Il Cardinale ha lamentato che “i dialoghi domestici sono rimasti senza implementazione, e alcune delle parti li hanno disattesi”. La posizione del Cardinale Rai è quella di portare il Libano ad uno status di cosiddetta “neutralità attiva” per ridefinire anche la posizione del Paese nella regione.

                                                FOCUS AFRICA

Il nuovo ambasciatore di Egitto presso la Santa Sede presenta le credenziali

Mahmoud Talaat, nuovo ambasciatore di Egitto presso la Santa Sede, ha presentato al Papa le sue lettere credenziali l'8 gennaio. Laureato in Economia presso la American University del Cairo, dopo un biennio alla Commercial International Bank ha cominciato il suo lavoro diplomatico, prima nel dipartimento per l'Africa del Ministero degli Affari Esteri, quindi in Tanzania, di nuovo al ministero nel Dipartimento per il Nilo, e poi Polonia, Ucraina, Portogallo, intervallati da ritorni al ministero agli affari economici internazionali e al desk dell'Europa Est e Sud e Balcani. 

Vice ministro per le relazioni economiche e regionali, Talaat è stato Ambasciatore di Egitto in Kenya e rappresentante all'UNEP dal 2014 al 2018 e quindi, fino ad oggi, viceministrto per le Relazioni Culturali e Internazionali.  

I vescovi dell’Africa del Sud chiedono lo status di Osservatore al SADC

Il SADC è la “Comunità di Sviluppo dell’Africa Meridionale”, un organismo intergovernativo nato 30 anni fa (nel 1992) con lo scopo di migliorare la cooperazione regionale e l’integrazione tra i Paesi di quell’area. Ora, i vescovi che sono parte dell’Incontro Interregionale dei vescovi dell’Africa Meridionale (IMBISA) hanno chiesto di essere ammessi nella SADC con lo status di osservatore.

I vescovi rappresentano Angola, Botswana, Eswatini, Lesotho, Mozambico, Namibia, Sao Ttomé e Principe, Sudafrica e Zimbabwe. Nella loro richiesta, hanno sottolineato come la loro partecipazione potrebbe portare a successo molteplici iniziative.

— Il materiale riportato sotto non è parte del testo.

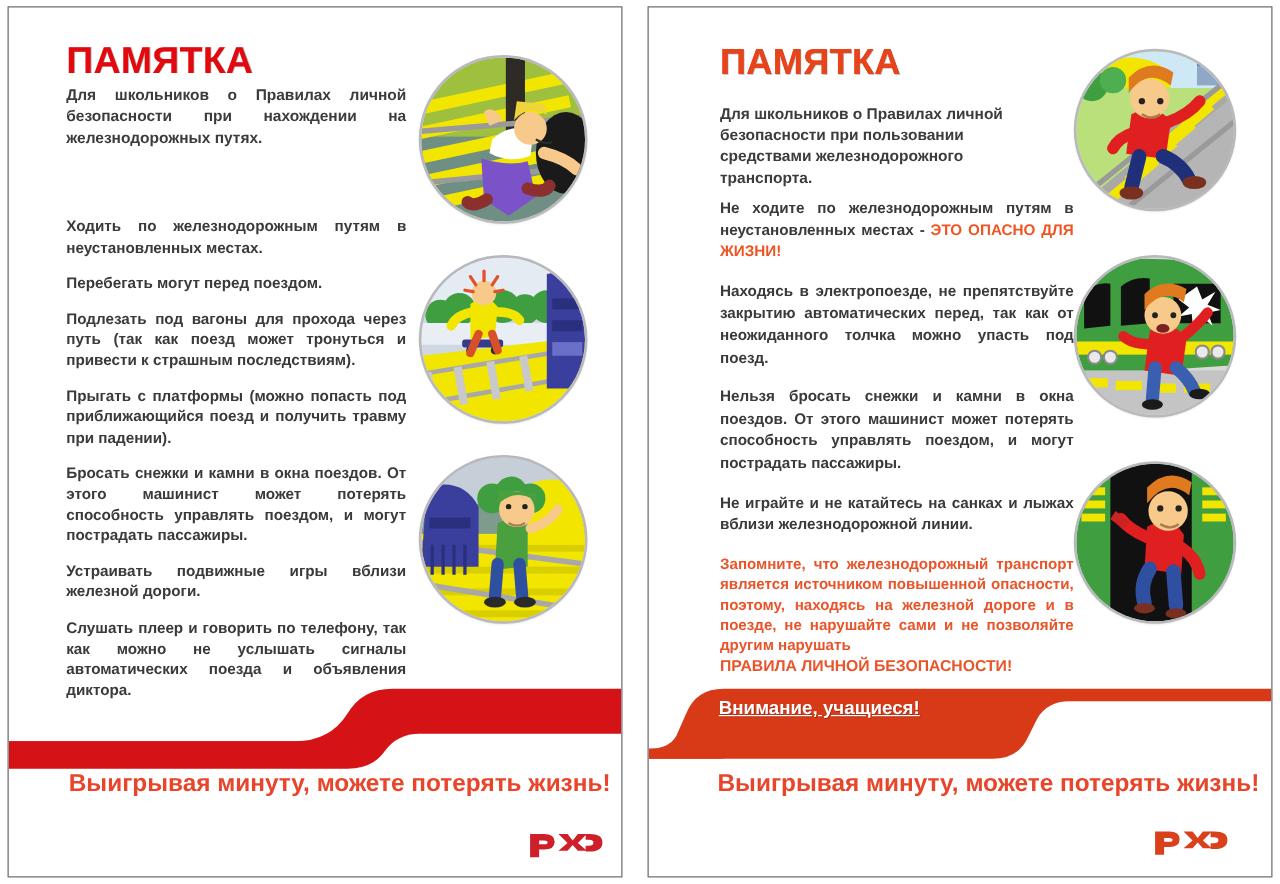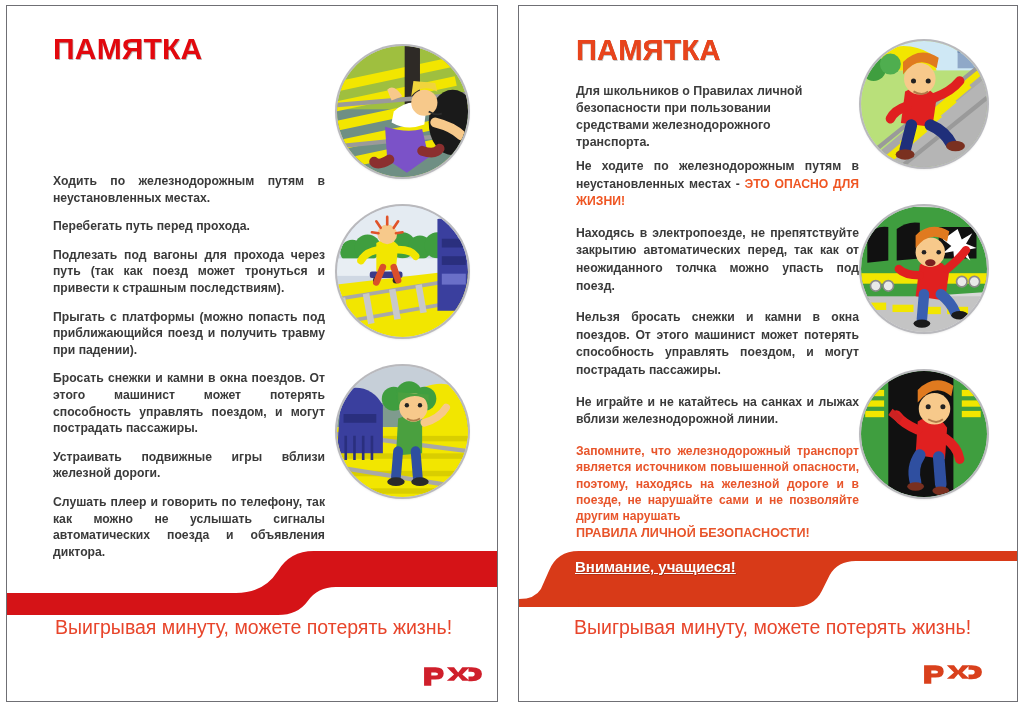--- a/index.html
+++ b/index.html
@@ -214,6 +214,7 @@
 
       <div class="title title-left">ПАМЯТКА</div>
 
+      <div class="subtitle subtitle-left">Для школьников о Правилах личной безопасности при нахождении на  железнодорожных путях.</div>
 
 
       <div class="body-col body-left">

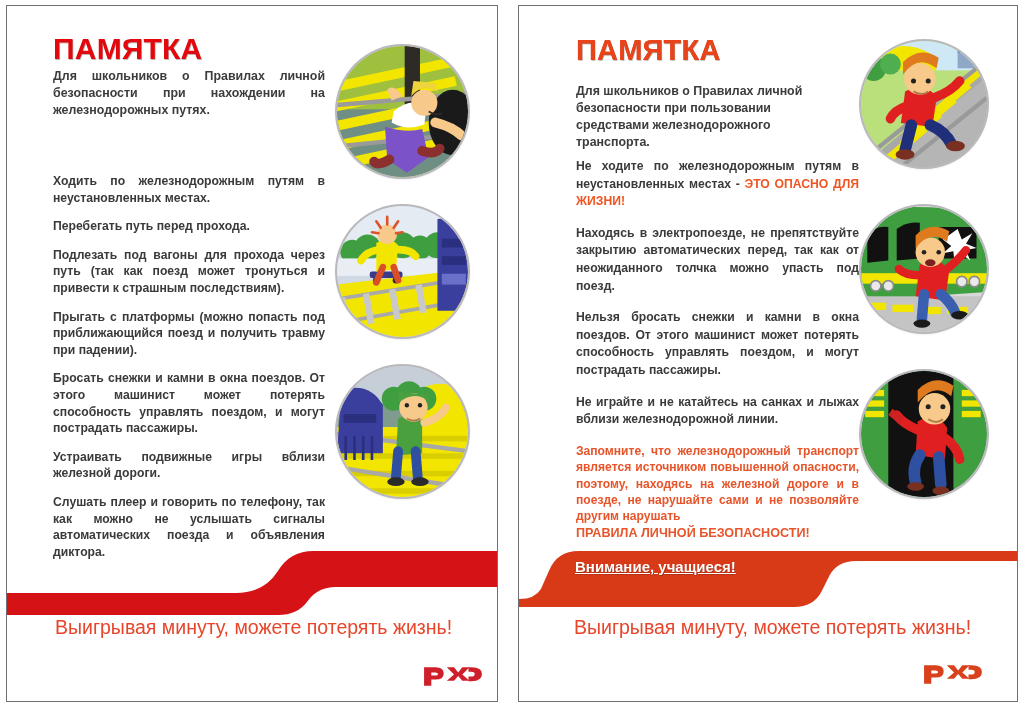--- a/index.html
+++ b/index.html
@@ -219,7 +219,7 @@
 
       <div class="body-col body-left">
         <p class="para">Ходить по железнодорожным путям в неустановленных местах.</p>
-        <p class="para">Перебегать путь перед прохода.</p>
+        <p class="para">Перебегать могут перед поездом.</p>
         <p class="para">Подлезать под вагоны для прохода через путь (так как поезд может тронуться и привести к страшным последствиям).</p>
         <p class="para">Прыгать с платформы (можно попасть под приближающийся поезд и получить травму при падении).</p>
         <p class="para">Бросать снежки и камни в окна поездов. От этого машинист может потерять способность управлять поездом, и могут пострадать пассажиры.</p>

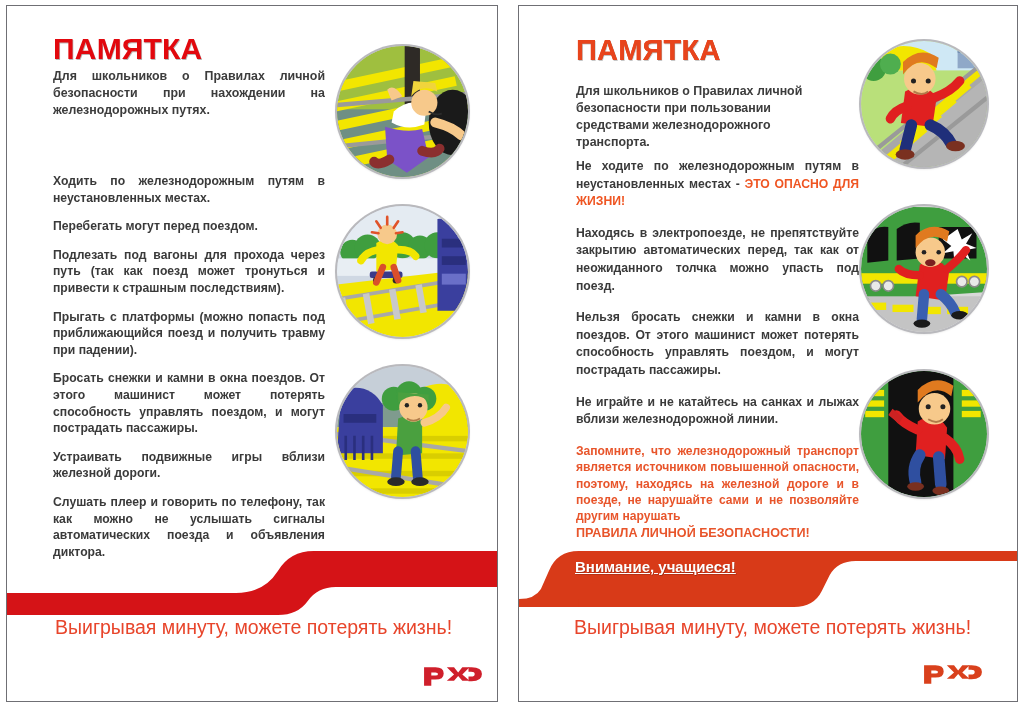--- a/index.html
+++ b/index.html
@@ -188,7 +188,7 @@
   .tagline {
     position: absolute;
     font-size: 19.5px;
-    font-weight: normal;
+    font-weight: bold;
     color: #e8452b;
     white-space: nowrap;
   }

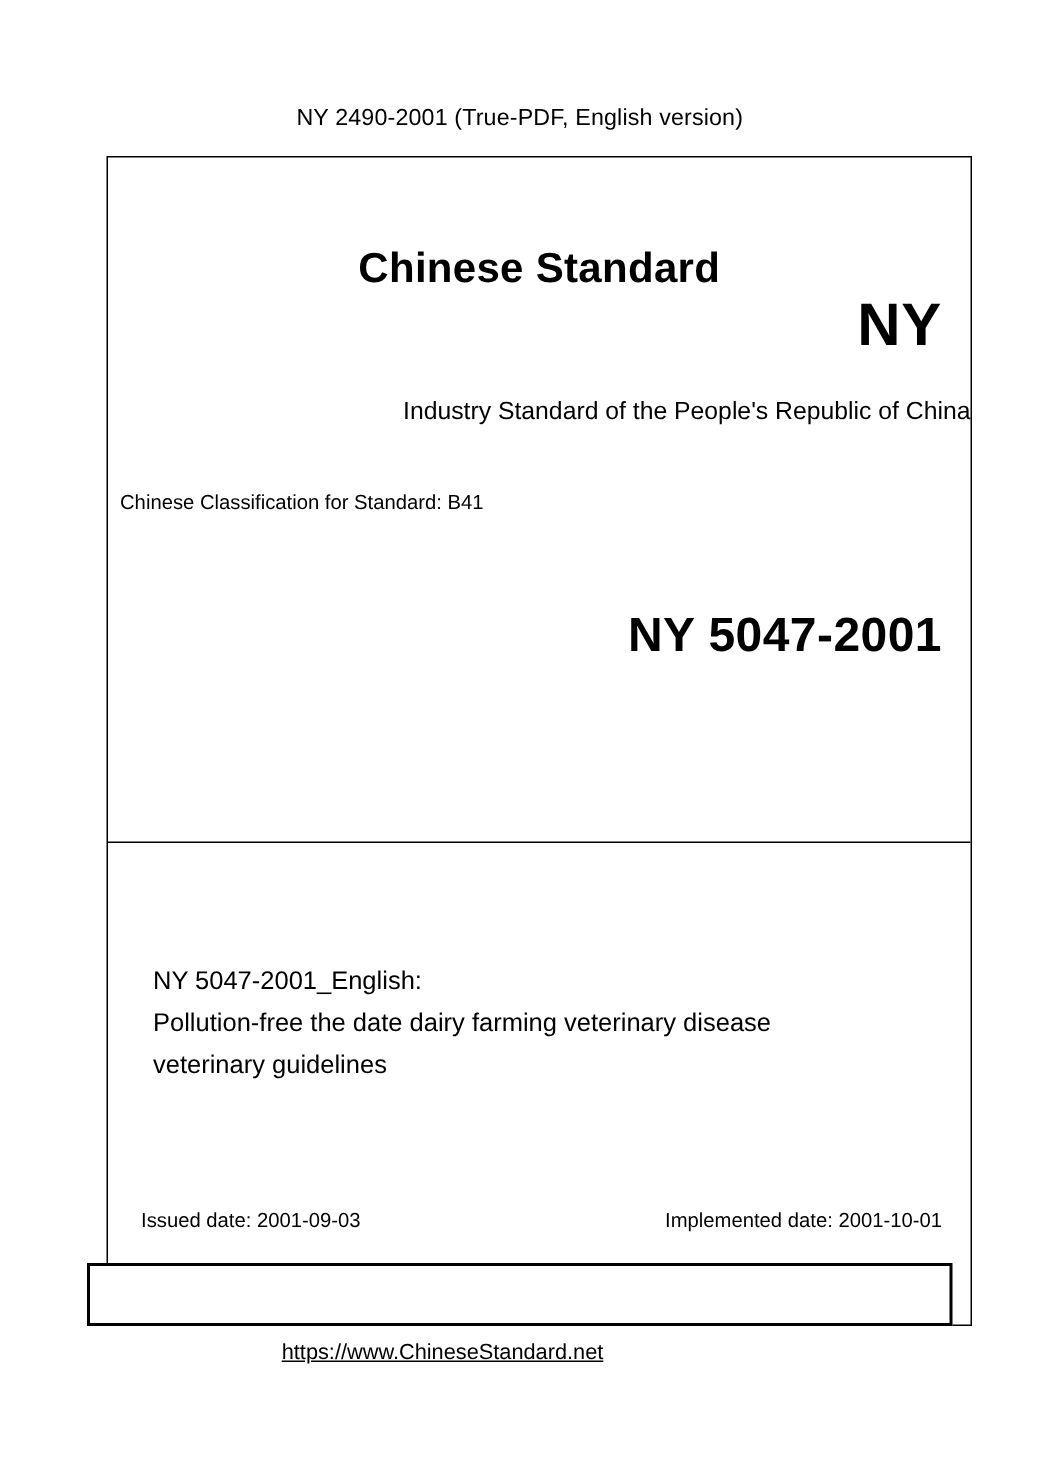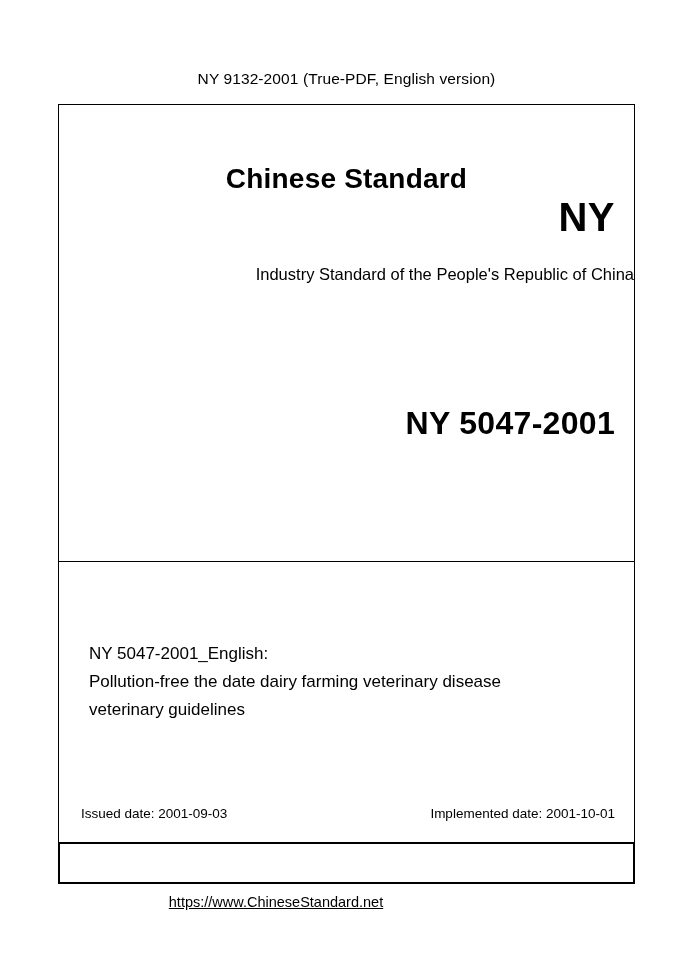--- a/index.html
+++ b/index.html
@@ -144,7 +144,7 @@
 
 <div class="page">
 
-  <div class="top-caption">NY 9132-2001 (True-PDF, English version)</div>
+  <div class="top-caption">NY 2490-2001 (True-PDF, English version)</div>
 
   <div class="cover-box">
 

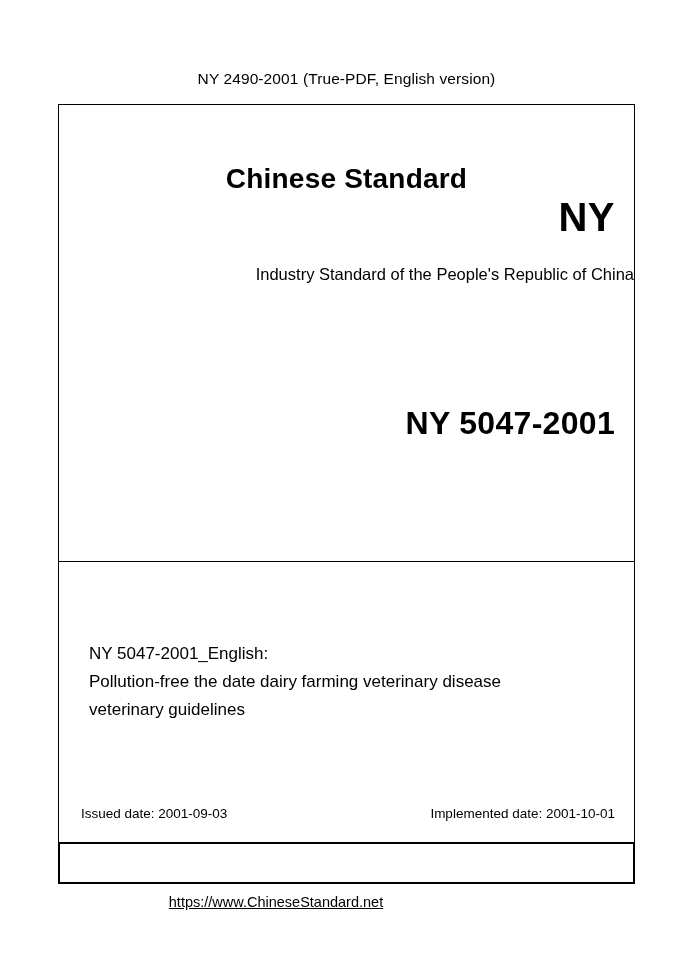--- a/index.html
+++ b/index.html
@@ -33,7 +33,7 @@
   }
   .cover-box {
     position: absolute;
-    left: 58px;
+    left: 71px;
     top: 104px;
     width: 577px;
     height: 780px;

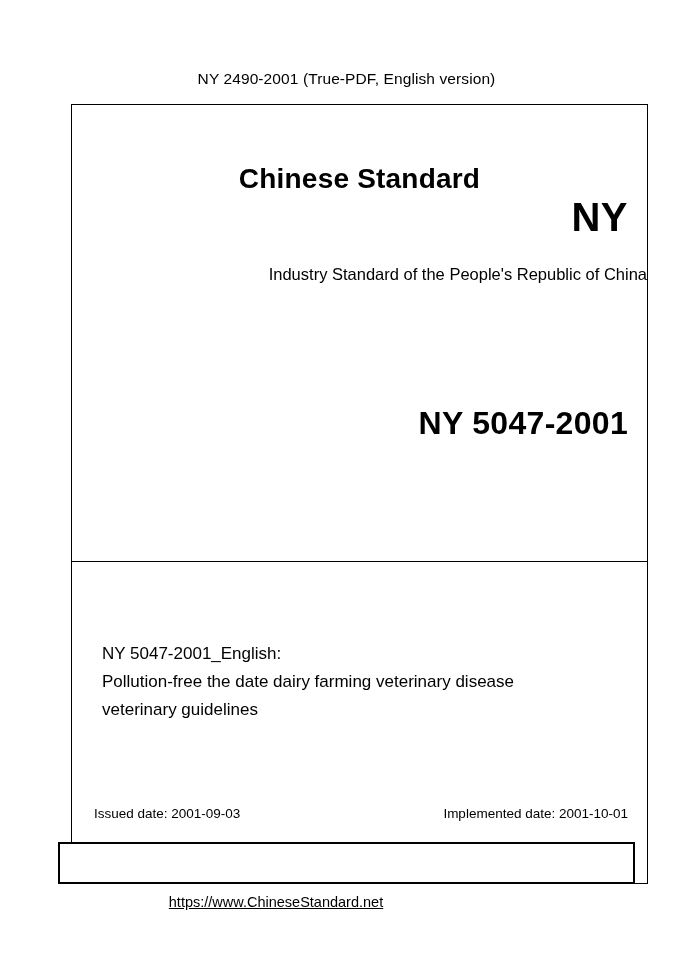--- a/index.html
+++ b/index.html
@@ -152,6 +152,7 @@
       <div class="title-main">Chinese Standard</div>
       <div class="std-mark">NY</div>
       <div class="subtitle">Industry Standard of the People's Republic of China</div>
+      <div class="classification">Chinese Classification for Standard: B41</div>
       <div class="std-number">NY 5047-2001</div>
     </div>
 

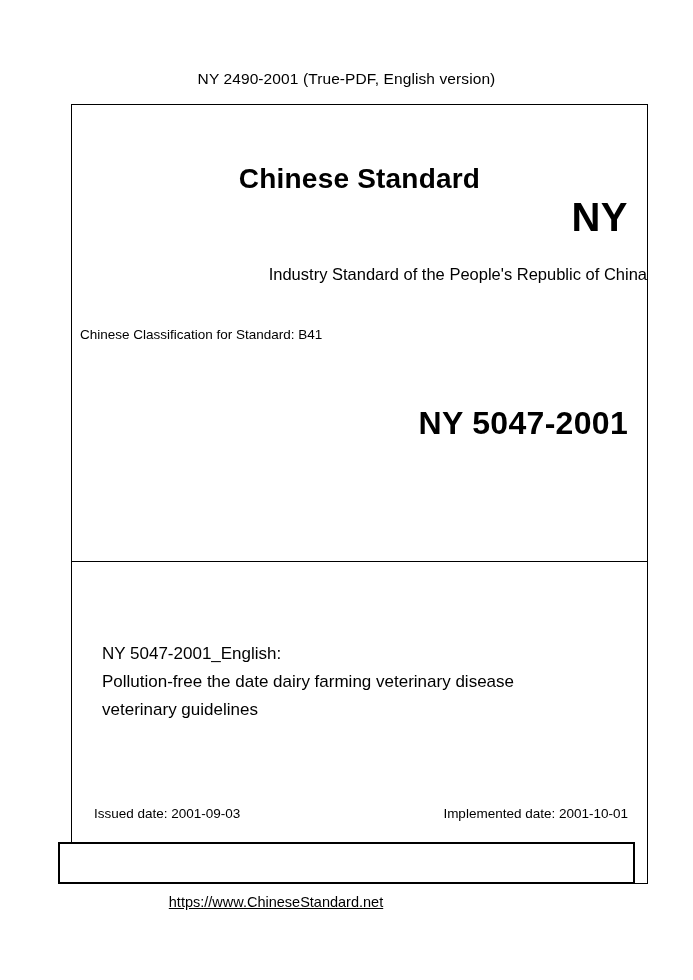--- a/index.html
+++ b/index.html
@@ -137,6 +137,7 @@
     font-size: 14.5px;
     color: #000;
     text-decoration: underline;
+    padding-left: 19px;
   }
 </style>
 </head>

L’arcivescovo Chrisophe Ndlovu di Harare (Zimbabwe) ha sottolineato che questo “permetterà alla Chiesa Cattolica di partecipare alle attività della SADC”, facendo sì che anche la Chiesa “possa contribuire in modo significativo alle politiche e alle attività di interesse comune”.

I vescovi della regione hanno inoltrato la richiesta di ammissione sin dal 2019, mettendo in luce gli interventi fatti nell’Africa Meridionale, il ruolo della Chiesa alle Nazioni Unite e la presenza della Santa Sede all’Unione Africana.

Una delegazione permanente della Chiesa nel SADC, ha detto l’arcivescovo Ndlovu, assicurerà “una liaison ra il SADC e la Chiesa”. La richiesta è stata avanzata considerando la presenza della Chiesa come una eccezione, perché il SADC non ha finora avuto organizzazioni come osservatori.